[BERT/PyT][BERT/TF] Switch back to the original server for data download

* update - wiki download
2021-02-25 14:13:53 -08:00 · 2021-02-25 14:13:53 -08:00 · 04988752a8
parent 2b0daf392a
commit 04988752a8
4 changed files with 6 additions and 6 deletions
--- a/PyTorch/LanguageModeling/BERT/README.md
+++ b/PyTorch/LanguageModeling/BERT/README.md
@ -280,7 +280,7 @@ The pretraining dataset is 170GB+ and takes 15+ hours to download. The BookCorpu
 Users are welcome to download BookCorpus from other sources to match our accuracy, or repeatedly try our script until the required number of files are downloaded by running the following:
 `/workspace/bert/data/create_datasets_from_start.sh wiki_books`

-Note: Not using BookCorpus can potentially change final accuracy on a few downstream tasks.
+Note: Ensure a complete Wikipedia download. If in any case, the download breaks, remove the output file `wikicorpus_en.xml.bz2` and start again. If a partially downloaded file exists, the script assumes successful download which causes the extraction to fail. Not using BookCorpus can potentially change final accuracy on a few downstream tasks.

 6. Start pretraining.
 
--- a/PyTorch/LanguageModeling/BERT/data/WikiDownloader.py
+++ b/PyTorch/LanguageModeling/BERT/data/WikiDownloader.py
@ -28,8 +28,8 @@ class WikiDownloader:
        self.language = language
        # Use a mirror from https://dumps.wikimedia.org/mirrors.html if the below links do not work
        self.download_urls = {
-            'en' : 'https://dumps.wikimedia.your.org/enwiki/latest/enwiki-latest-pages-articles.xml.bz2',
-            'zh' : 'https://dumps.wikimedia.your.org/zhwiki/latest/zhwiki-latest-pages-articles.xml.bz2'
+            'en' : 'https://dumps.wikimedia.org/enwiki/latest/enwiki-latest-pages-articles.xml.bz2',
+            'zh' : 'https://dumps.wikimedia.org/zhwiki/latest/zhwiki-latest-pages-articles.xml.bz2'
        }

        self.output_files = {
--- a/TensorFlow/LanguageModeling/BERT/README.md
+++ b/TensorFlow/LanguageModeling/BERT/README.md
@ -269,7 +269,7 @@ The pretraining dataset is 170GB+ and takes 15+ hours to download. The BookCorpu
 Users are welcome to download BookCorpus from other sources to match our accuracy, or repeatedly try our script until the required number of files are downloaded by running the following:
 `bash scripts/data_download.sh wiki_books`

-Note: Not using BookCorpus can potentially change final accuracy on a few downstream tasks.
+Note: Ensure a complete Wikipedia download. If in any case, the download breaks, remove the output file `wikicorpus_en.xml.bz2`  and start again. If a partially downloaded file exists, the script assumes successful download which causes the extraction to fail. Not using BookCorpus can potentially change final accuracy on a few downstream tasks.

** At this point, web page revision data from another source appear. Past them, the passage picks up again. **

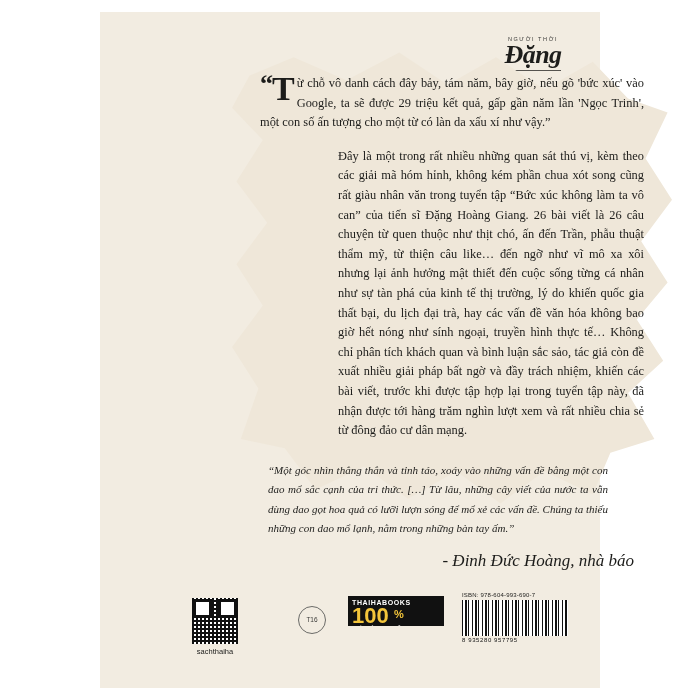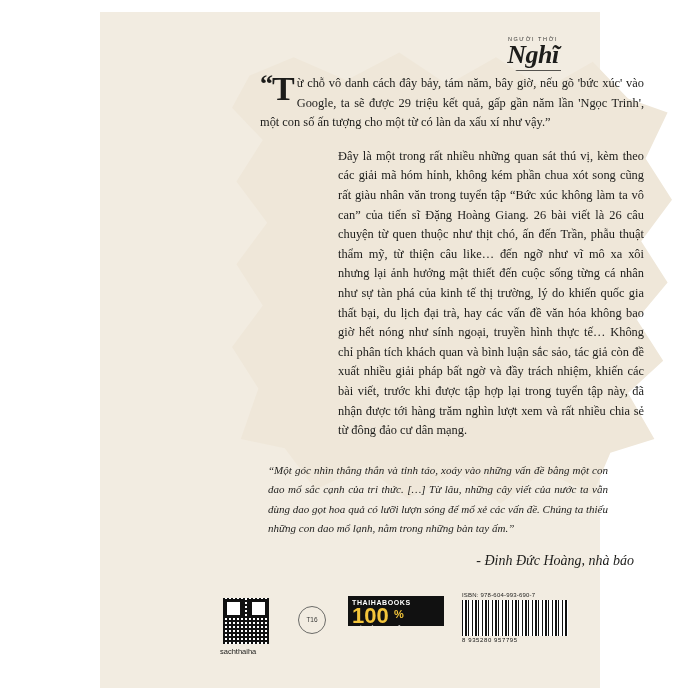"Nghĩ" div.pub-main { text: Nghĩ -> Đặng }
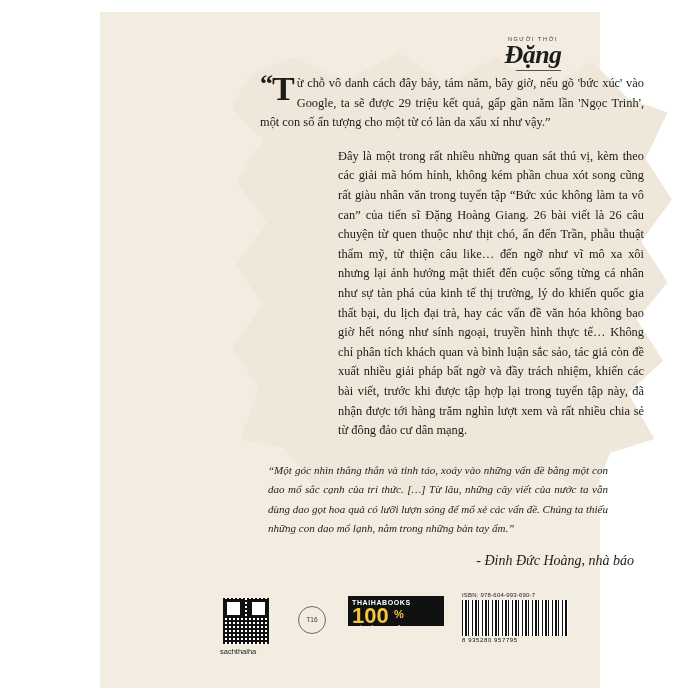"- Đinh Đức Hoàng, nhà" .attribution { font-size: 14px -> 17px }
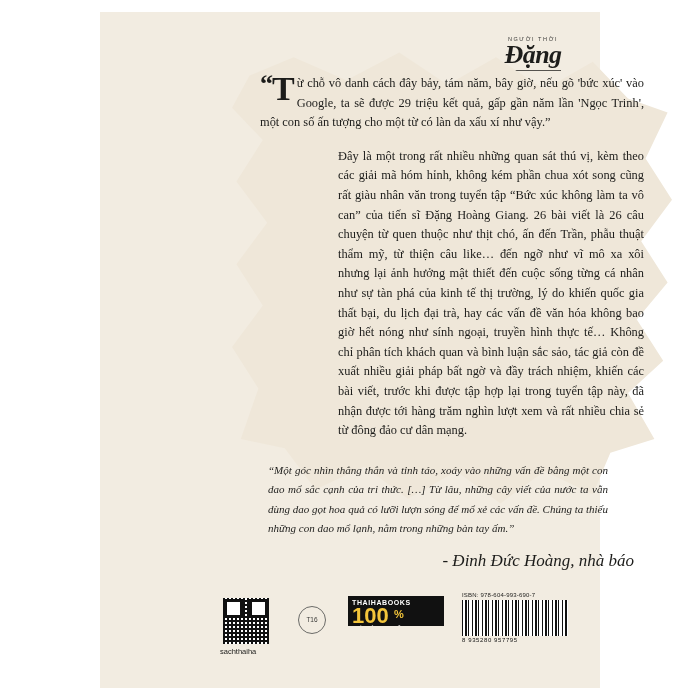"sachthaiha" .qr-wrap { left: 120px -> 89px; text-align: none -> center }
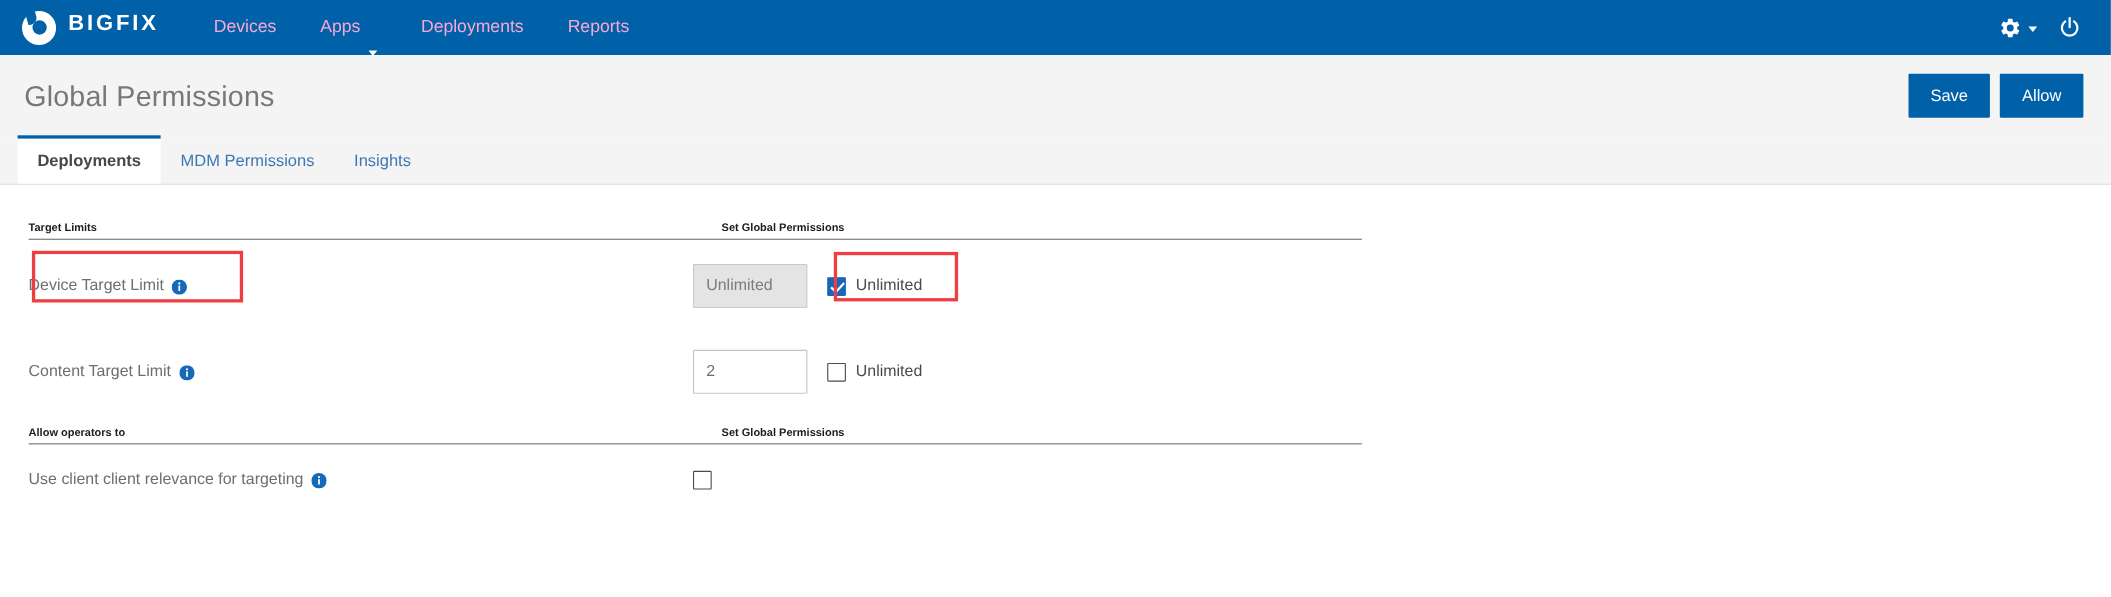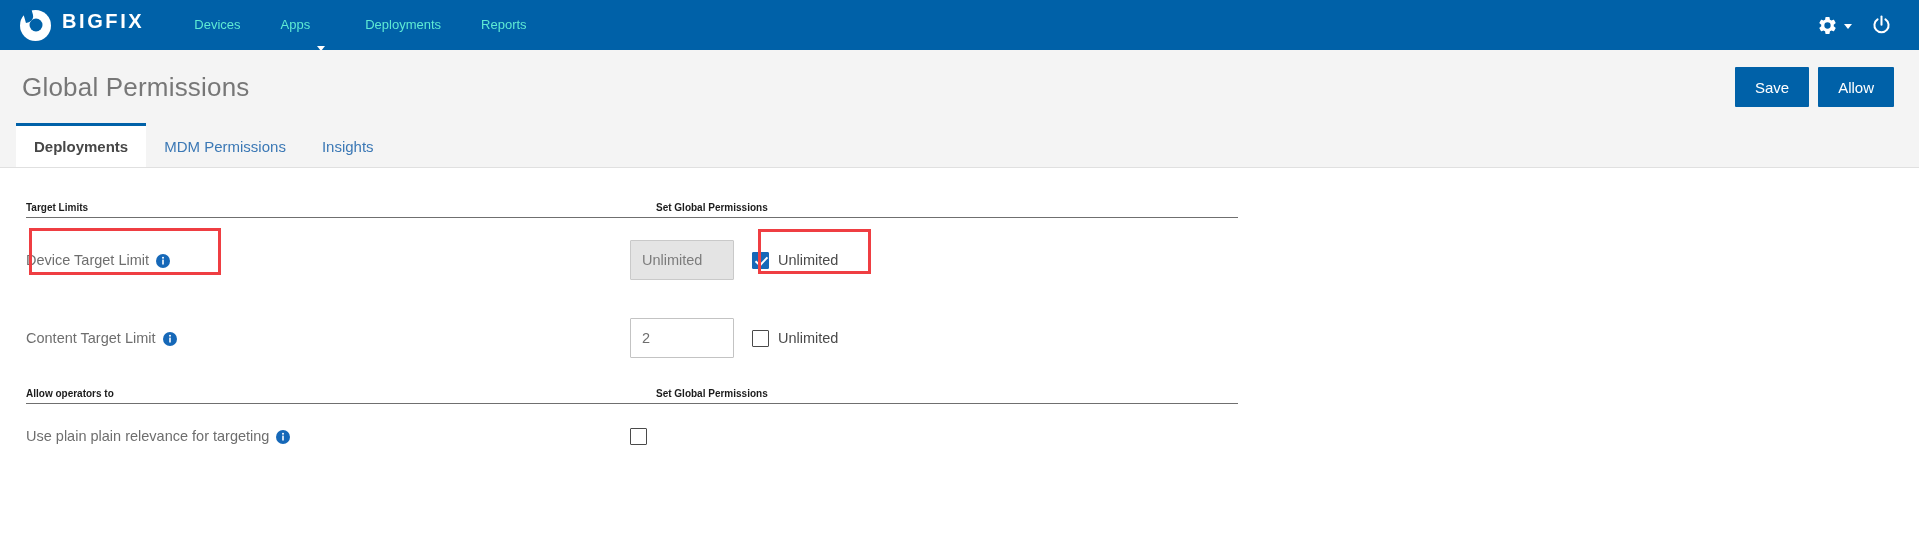"Devices" .navlink { color: #5eead4 -> #f9a8d4; font-size: 13px -> 16px }
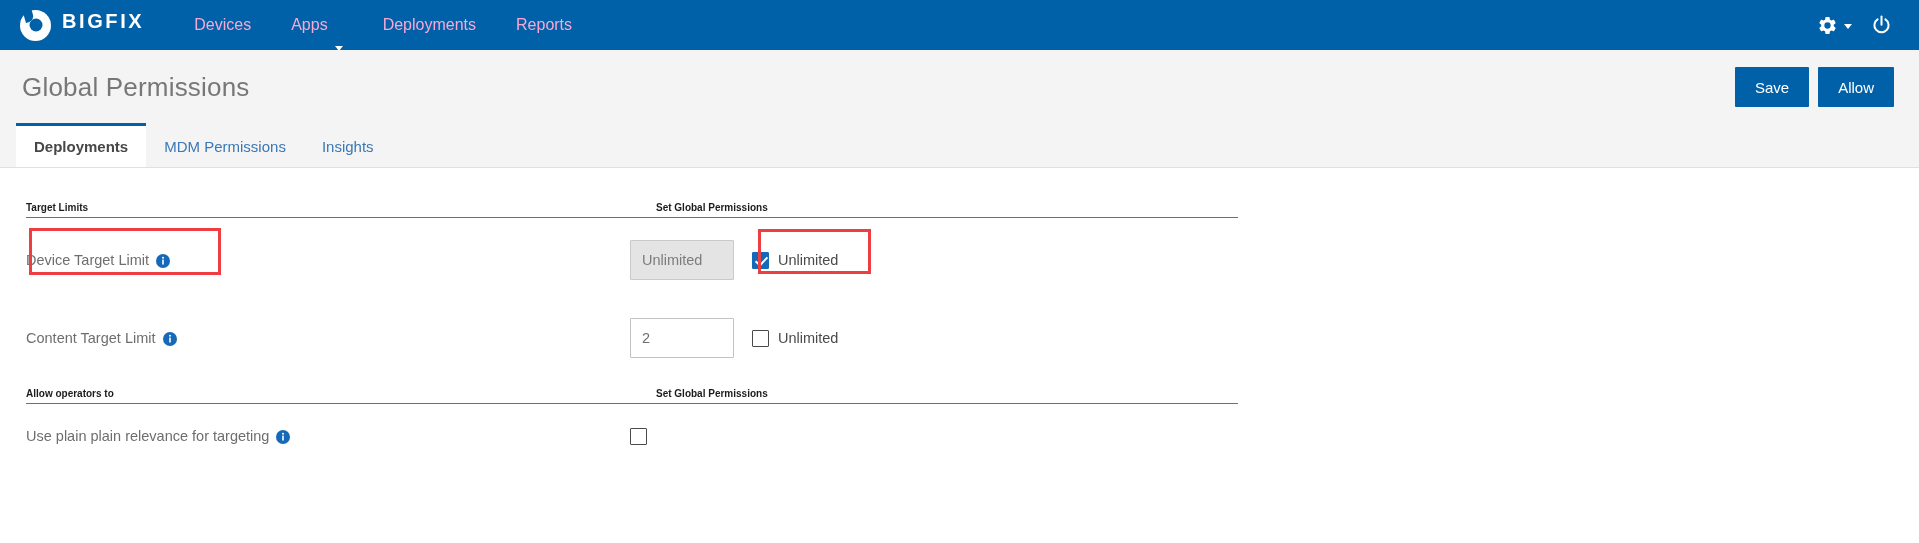"Use plain plain relevance for" span { text: plain plain -> client client }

 4. Download the pretrained models from NGC.

--- a/TensorFlow/LanguageModeling/BERT/data/WikiDownloader.py
+++ b/TensorFlow/LanguageModeling/BERT/data/WikiDownloader.py
@ -26,8 +26,8 @@ class WikiDownloader:

        self.language = language
        self.download_urls = {
-            'en' : 'https://dumps.wikimedia.your.org/enwiki/latest/enwiki-latest-pages-articles.xml.bz2',
-            'zh' : 'https://dumps.wikimedia.your.org/zhwiki/latest/zhwiki-latest-pages-articles.xml.bz2'
+            'en' : 'https://dumps.wikimedia.org/enwiki/latest/enwiki-latest-pages-articles.xml.bz2',
+            'zh' : 'https://dumps.wikimedia.org/zhwiki/latest/zhwiki-latest-pages-articles.xml.bz2'
        }

        self.output_files = {